(Dataset items)
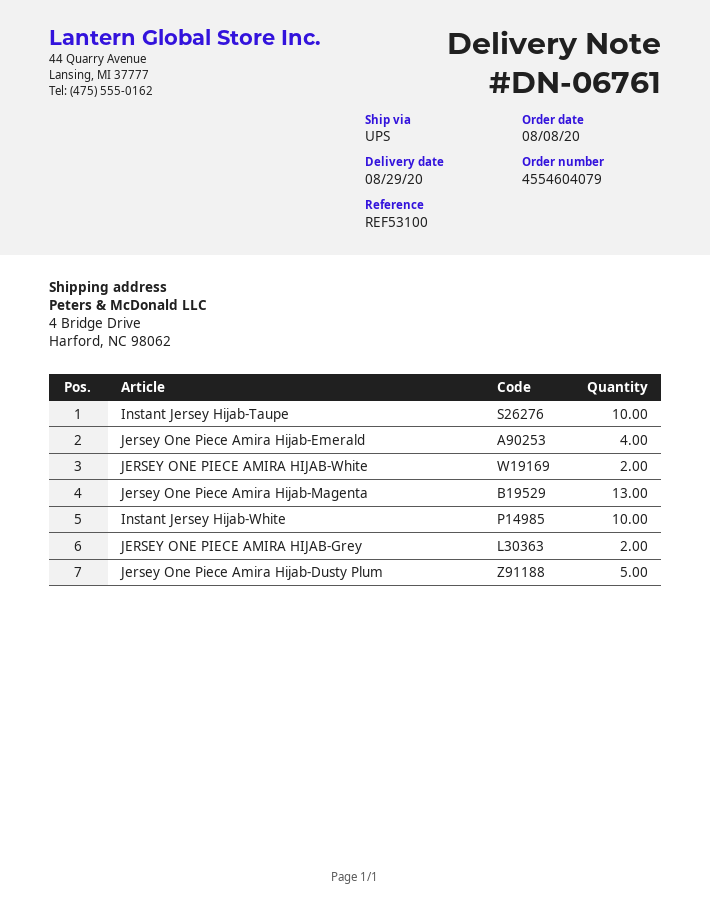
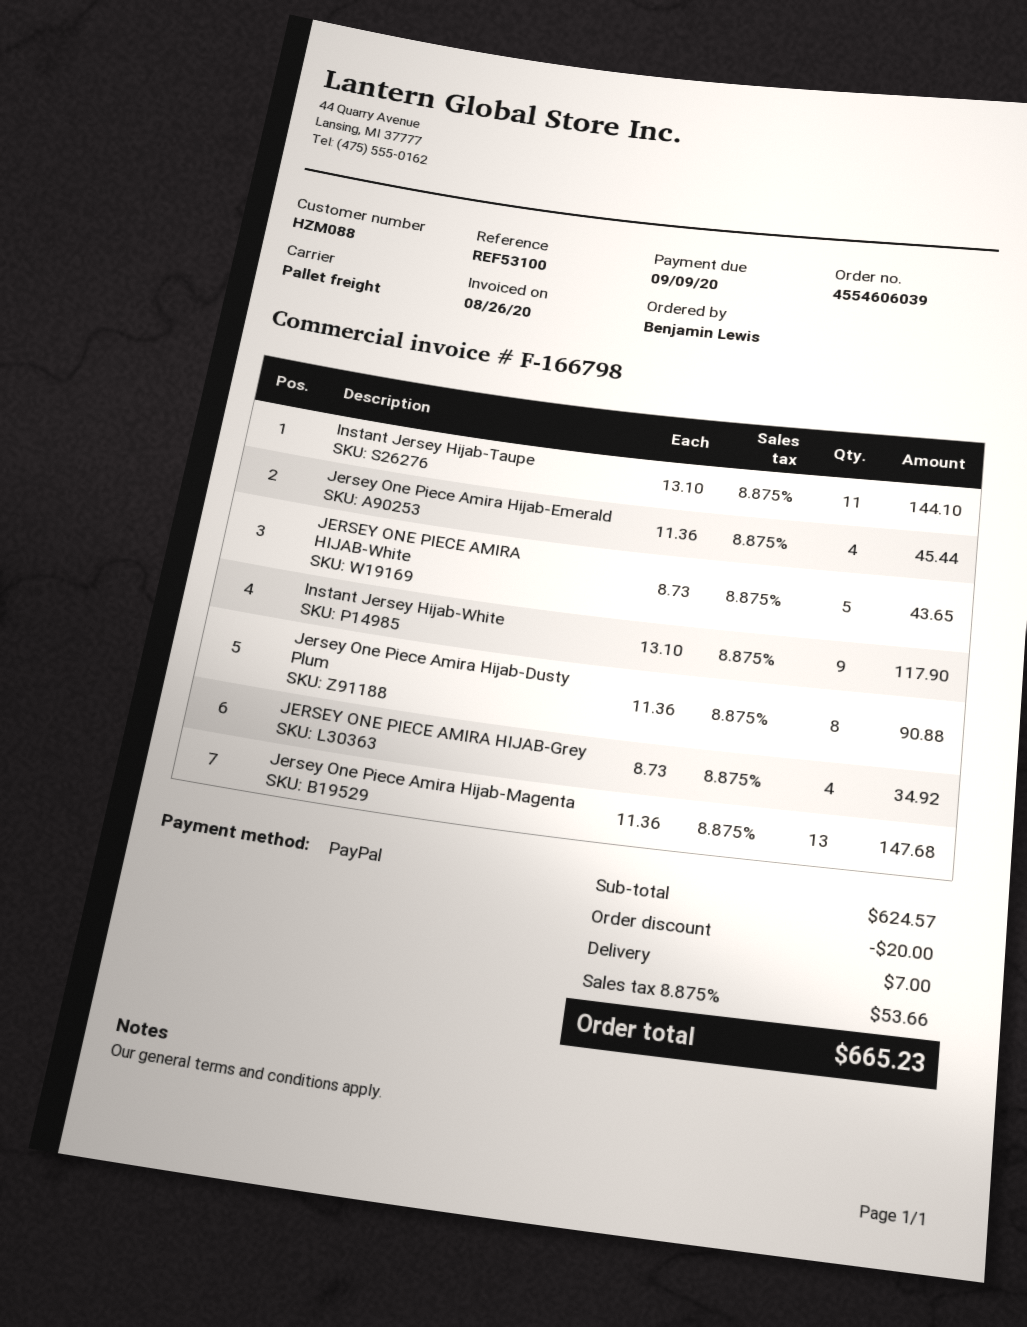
order number: 4554604079 -> 4554606039
shipping method: UPS -> pallet freight
Instant Jersey Hijab-Taupe: 10 -> 11
JERSEY ONE PIECE AMIRA HIJAB-White: 2 -> 5
Instant Jersey Hijab-White: 10 -> 9
JERSEY ONE PIECE AMIRA HIJAB-Grey: 2 -> 4
Jersey One Piece Amira Hijab-Dusty Plum: 5 -> 8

- [WORK REQUEST]
Each entry should be transcribed exactly as given, with pictures omitted.

- [TASK SOLUTION]
order number: 4554604079 -> 4554606039
shipping method: UPS -> pallet freight
Instant Jersey Hijab-Taupe: 10 -> 11
JERSEY ONE PIECE AMIRA HIJAB-White: 2 -> 5
Instant Jersey Hijab-White: 10 -> 9
JERSEY ONE PIECE AMIRA HIJAB-Grey: 2 -> 4
Jersey One Piece Amira Hijab-Dusty Plum: 5 -> 8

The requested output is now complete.